Tutti noi mangiamo non solo per alimentarci, ma anche legando il cibo a specifiche situazioni emotive. Tuttavia, alle volte possiamo creare un rapporto distorto tra cibo e emozioni. Il cibo può quindi diventare, per un bambino, un mezzo per sedare la noia, riempire la solitudine, gestire emozioni quali la rabbia, e molto altro ancora.
Una importante strategia di risoluzione del problema è rappresentata dall’adozione di un corretto stile di alimentazione familiare, attraverso un meccanismo di apprendimento sociale.
I genitori rappresentano l’esempio più opportuno per trasmettere ai figli abitudini alimentari bilanciate ed equilibrate e le corrette attitudini verso il cibo, ricordando che il pasto è un momento di convivialità, condivisione, pausa. Molto sotto questo punto di vista può essere fatto anche nei contesti scolastici.

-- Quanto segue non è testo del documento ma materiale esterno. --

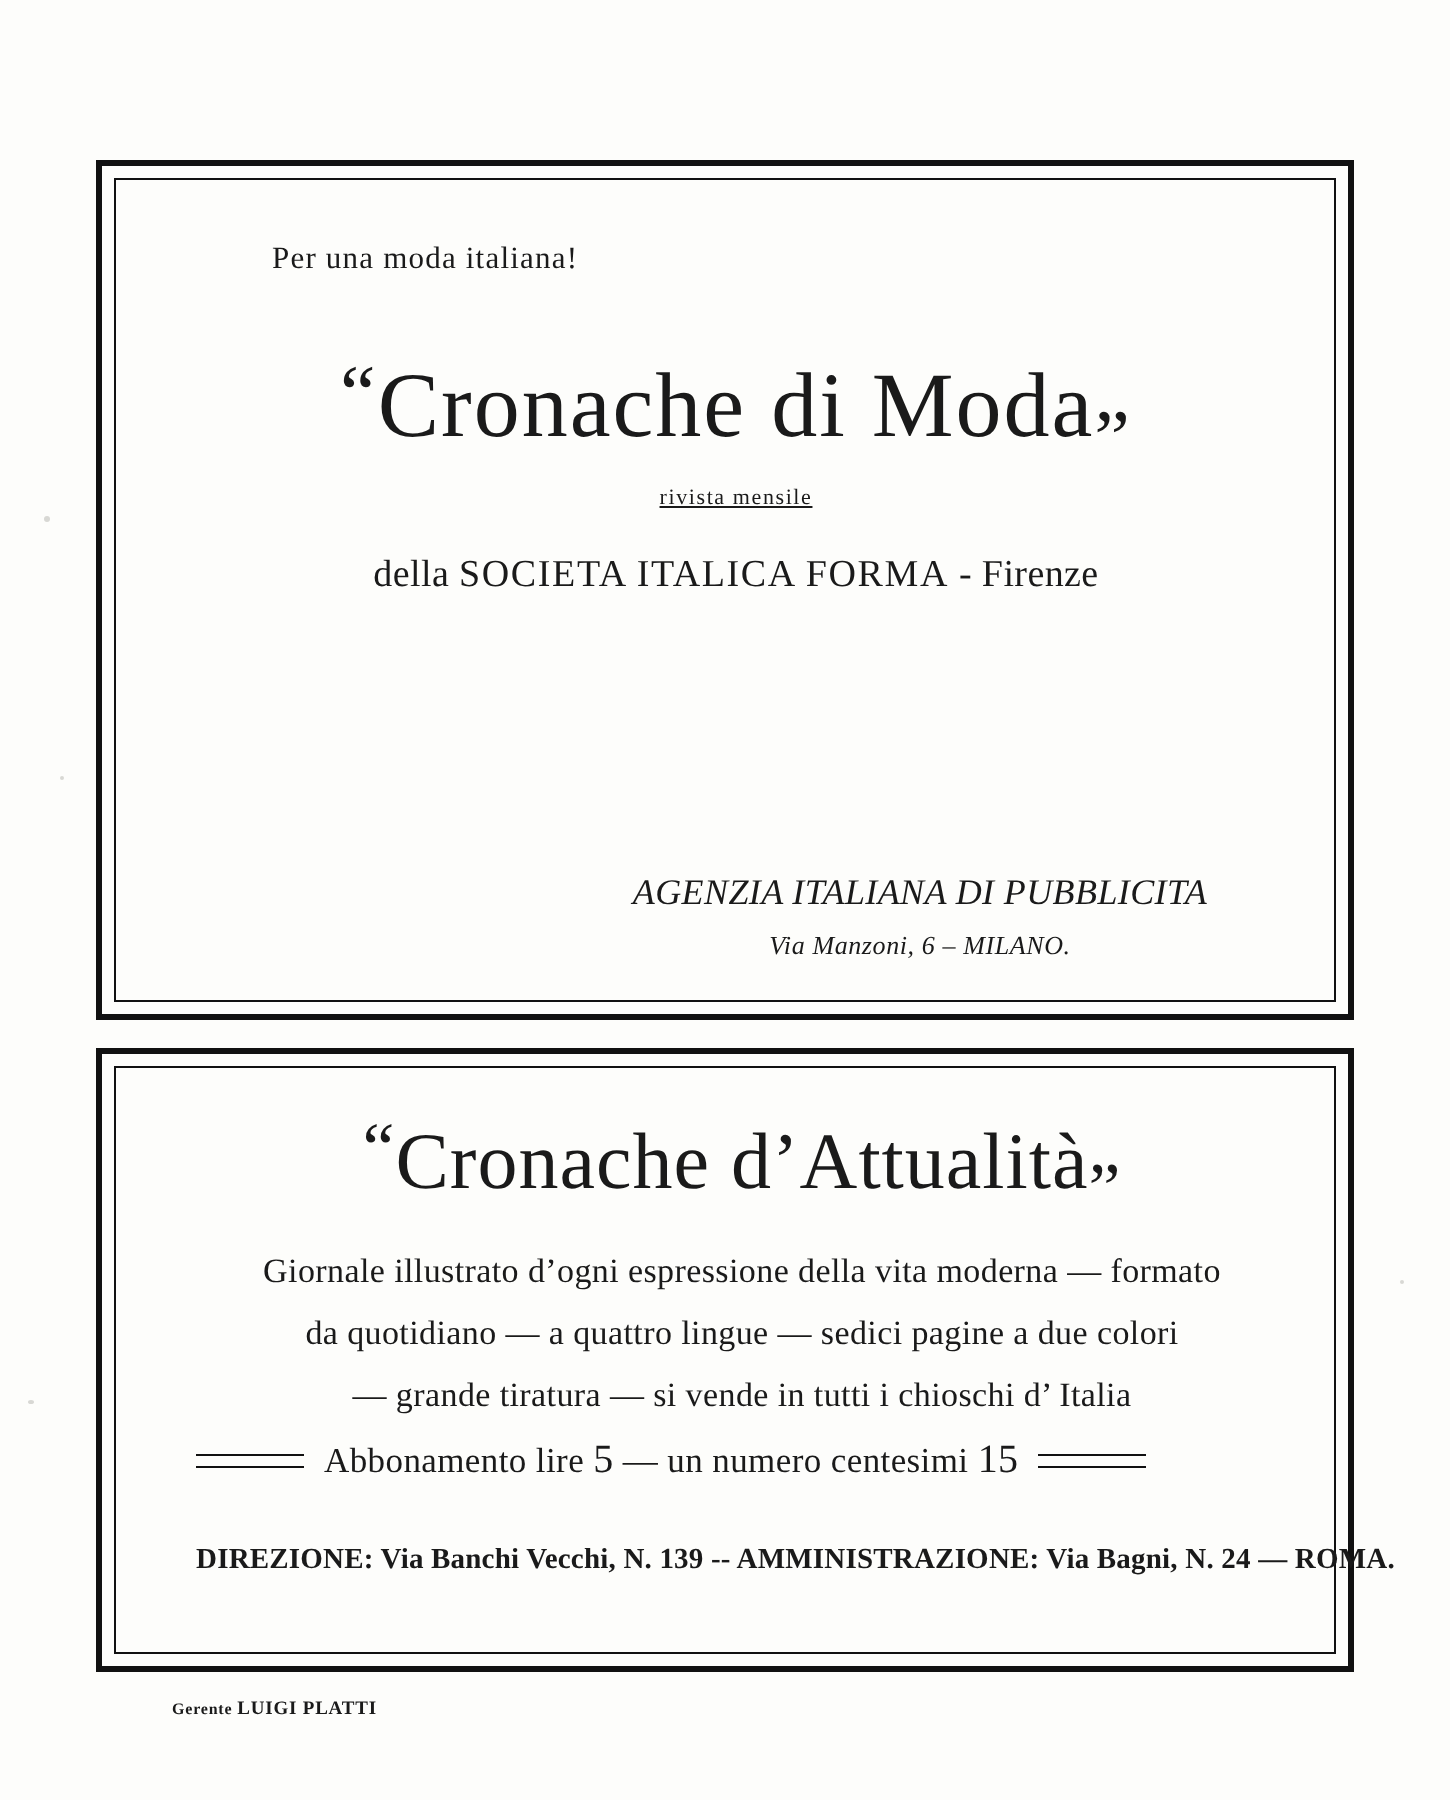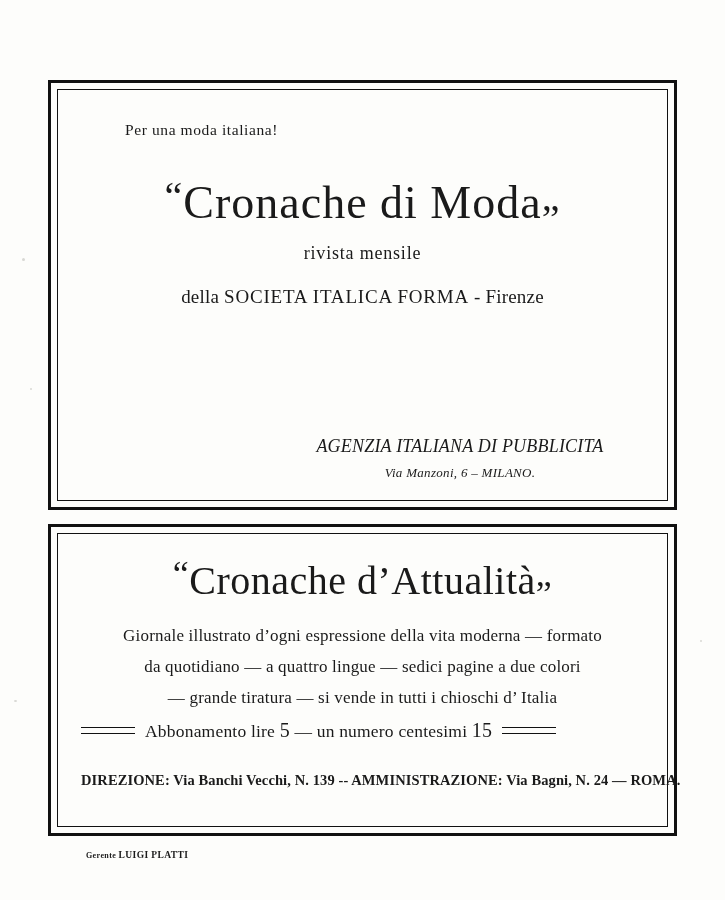--- a/index.html
+++ b/index.html
@@ -48,6 +48,7 @@
     inset: 0;
     padding: 38px 42px 18px 42px;
     box-sizing: border-box;
+    margin-left: 11px;
   }
   .kicker {
     font-size: 15.5px;

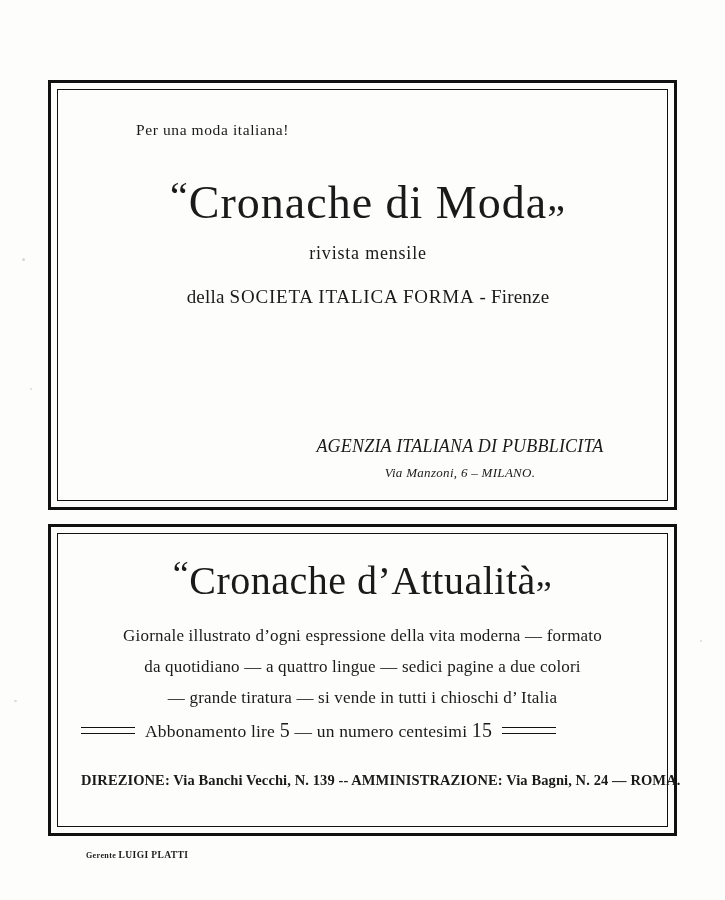--- a/index.html
+++ b/index.html
@@ -72,9 +72,10 @@
   }
   .sub1 {
     text-align: center;
-    font-size: 18px;
+    font-size: 11px;
     letter-spacing: 0.8px;
     margin-top: 14px;
+    text-decoration: underline;
   }
   .sub2 {
     text-align: center;

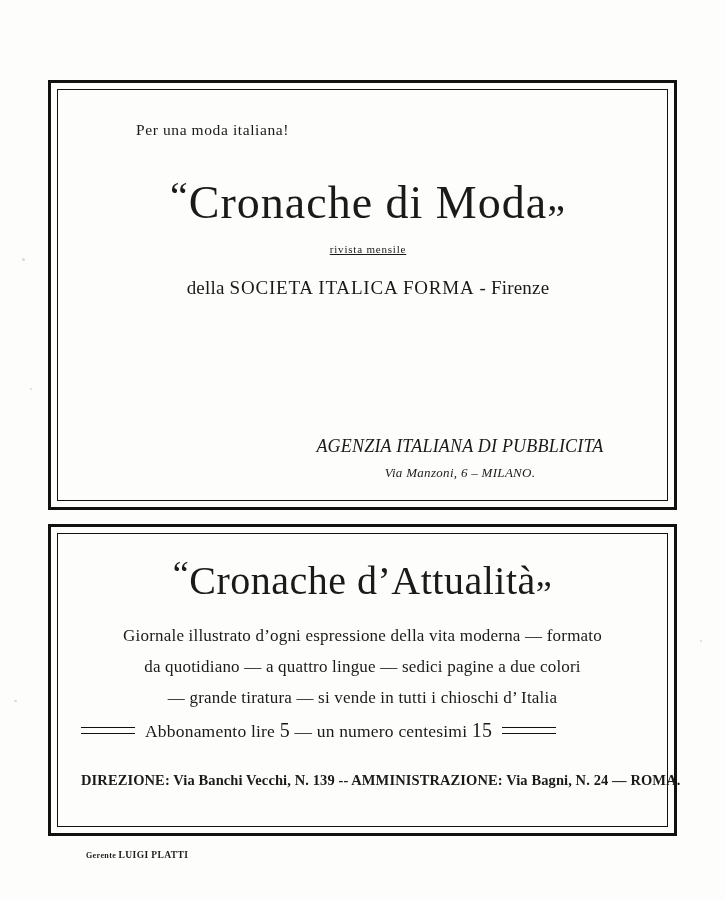--- a/index.html
+++ b/index.html
@@ -132,6 +132,7 @@
     inset: 0;
     padding: 26px 30px 0 30px;
     box-sizing: border-box;
+    margin-left: 17px;
   }
   .title2 {
     text-align: center;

Queste strategie diventano fondamentali a partire dalla primissima infanzia, prevenendo sovrappeso e obesità, promuovendo fin da subito esperienze positive e rapporti sani con il cibo e, quindi, col proprio corpo.
L’INTERVENTO PSICOLOGICO
Lo psicologo può aiutare in questi casi, sostenendo l’intera famiglia attraverso un percorso di consapevolezza del proprio rapporto con il cibo e con la salute in generale. Si tratta di interventi volti a potenziare le competenze genitoriali, motivare al cambiamento, sciogliere i sensi di colpa e supportare gli aspetti emotivi legati al cattivo rapporto col cibo e col proprio corpo.
Si tratta di un percorso di educazione che ha lo scopo di modificare atteggiamenti e comportamenti disfunzionali, dove si mira anche di promuovere l’empowerment del bambino rendendolo autonomo e consapevole delle proprie scelte di vita e salute.